Knowle West Media Centre (KWMC) is a Bristol-based, non-profit organisation that supports people to make positive changes in their lives and communities, using technology and the arts to come up with creative solutions to problems and explore innovative ways of doing things.
I recently got in touch with KWMC’s Community Engagement Officer Zoe Banks Gross, to ask her more about the initiatives of the organisation. She told me it aims to “work with people to increase their skills and understanding of technology, which can help raise often unheard voices and give citizens more agency.”
She also highlighted current KWMC projects that look at “how people engage with local blue spaces, carrying out digital storytelling training to help people share their stories about their local environments and inspirational social action happening throughout Bristol.”

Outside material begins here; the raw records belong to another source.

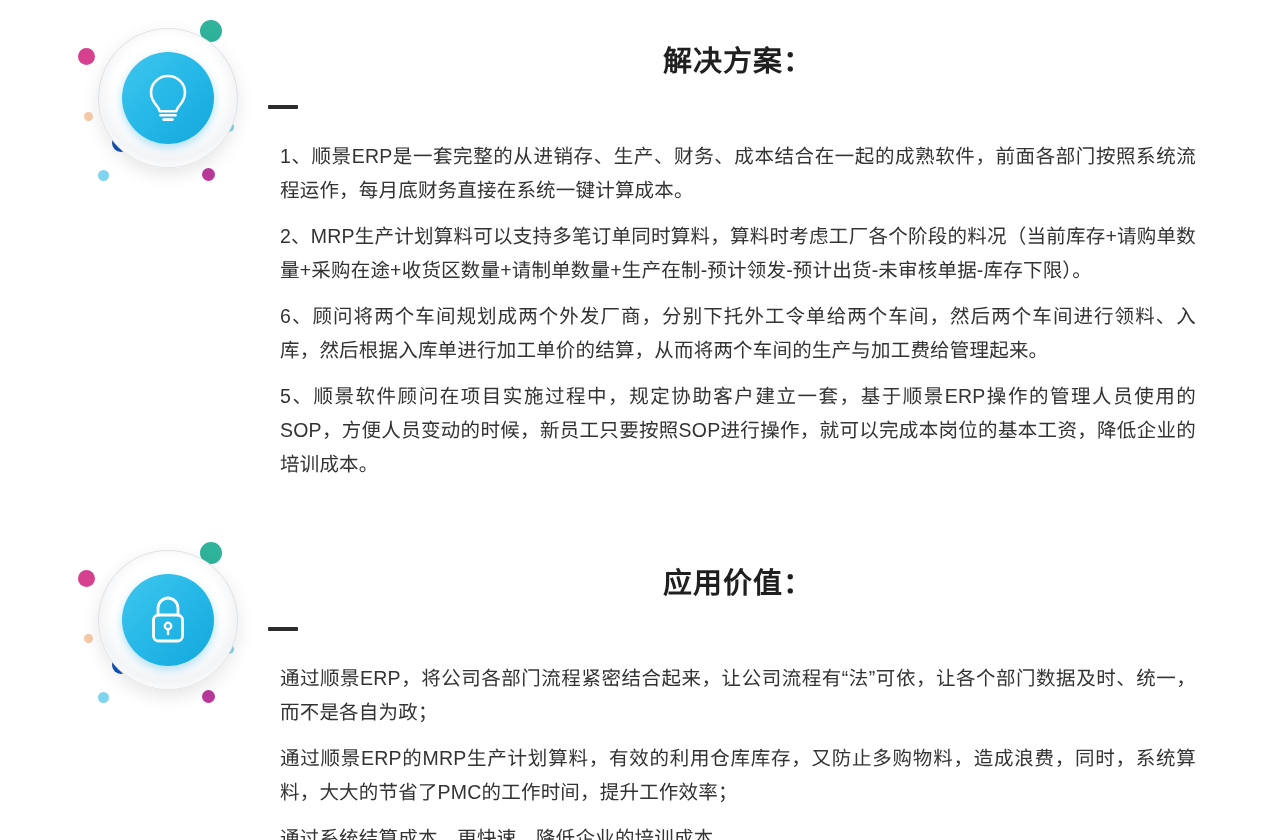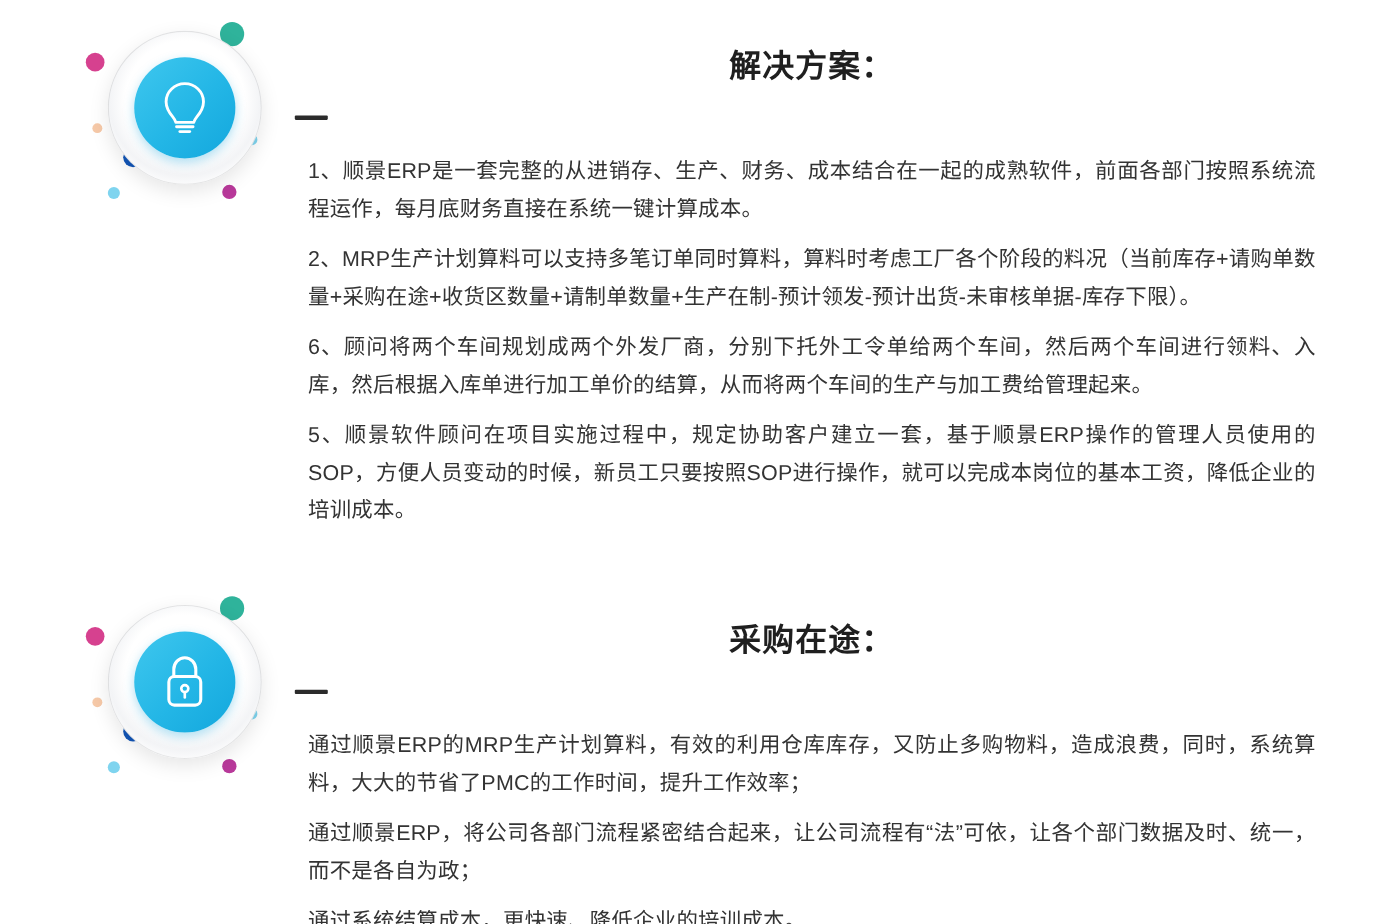--- a/index.html
+++ b/index.html
@@ -200,7 +200,7 @@
     </div>
 
     <div class="content">
-      <h2 class="heading">采购在途：</h2>
+      <h2 class="heading">应用价值：</h2>
       <div class="rule"></div>
       <div class="body">
         <p>通过顺景ERP的MRP生产计划算料，有效的利用仓库库存，又防止多购物料，造成浪费，同时，系统算料，大大的节省了PMC的工作时间，提升工作效率；</p>

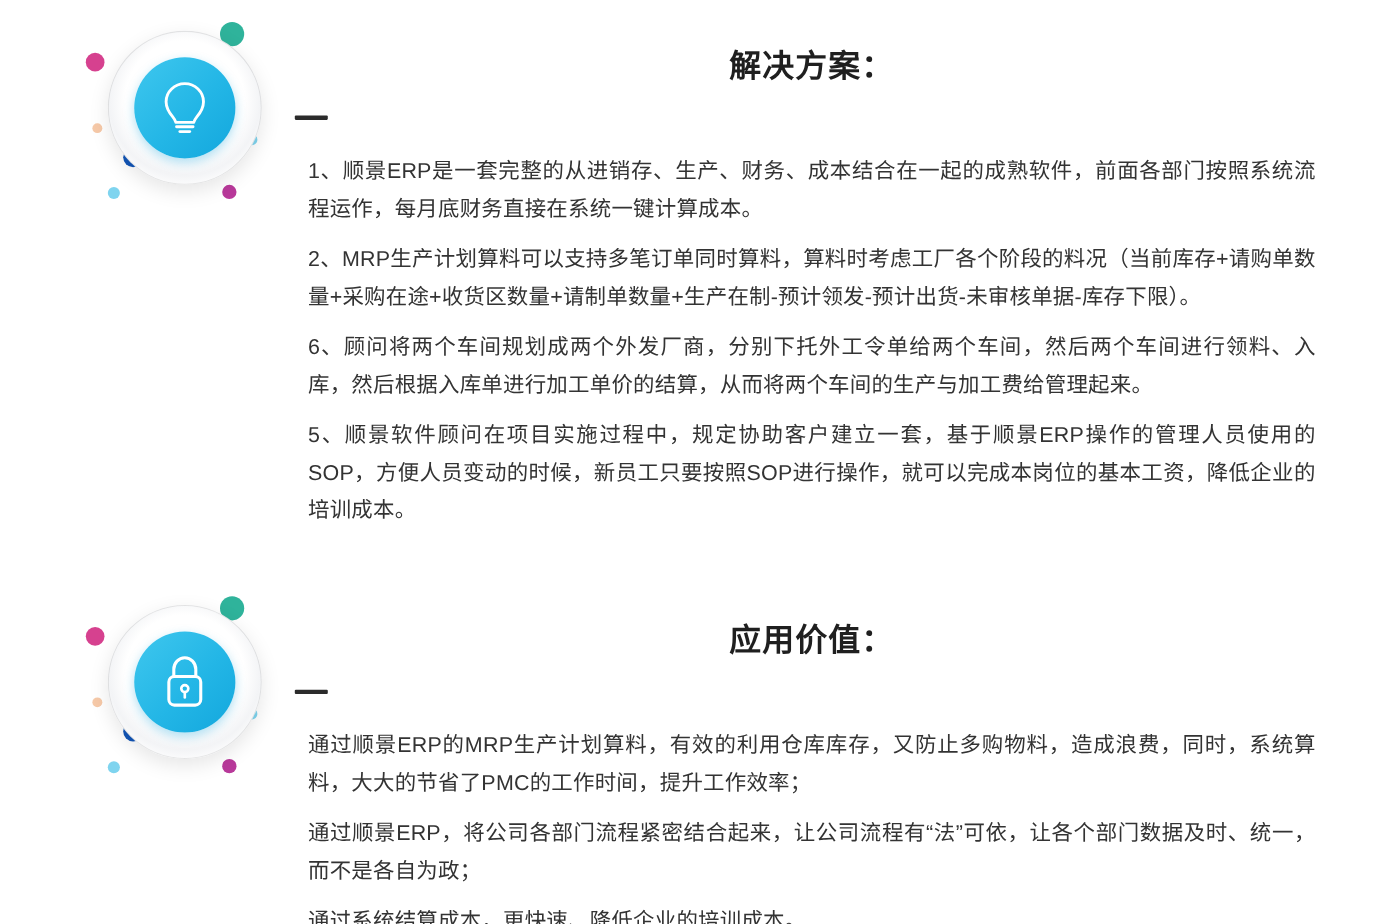--- a/index.html
+++ b/index.html
@@ -203,8 +203,8 @@
       <h2 class="heading">应用价值：</h2>
       <div class="rule"></div>
       <div class="body">
+        <p>通过顺景ERP，将公司各部门流程紧密结合起来，让公司流程有“法”可依，让各个部门数据及时、统一，而不是各自为政；</p>
         <p>通过顺景ERP的MRP生产计划算料，有效的利用仓库库存，又防止多购物料，造成浪费，同时，系统算料，大大的节省了PMC的工作时间，提升工作效率；</p>
-        <p>通过顺景ERP，将公司各部门流程紧密结合起来，让公司流程有“法”可依，让各个部门数据及时、统一，而不是各自为政；</p>
         <p>通过系统结算成本，更快速、降低企业的培训成本。</p>
       </div>
     </div>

These initiatives ultimately spark confidence in communities through digital and social inclusion, showing locals the agency they have had all along to engage in democracy.
Conclusion
Technology continues to be transformative. While there are still many ethical decisions that need to be made regarding tech’s role in social development, it’s promising to see how different sectors innovatively implement it with clear goals of improving society. From art to architecture, to fighting the current coronavirus pandemic, technology can be harnessed in ways that are both surprising and inspiring.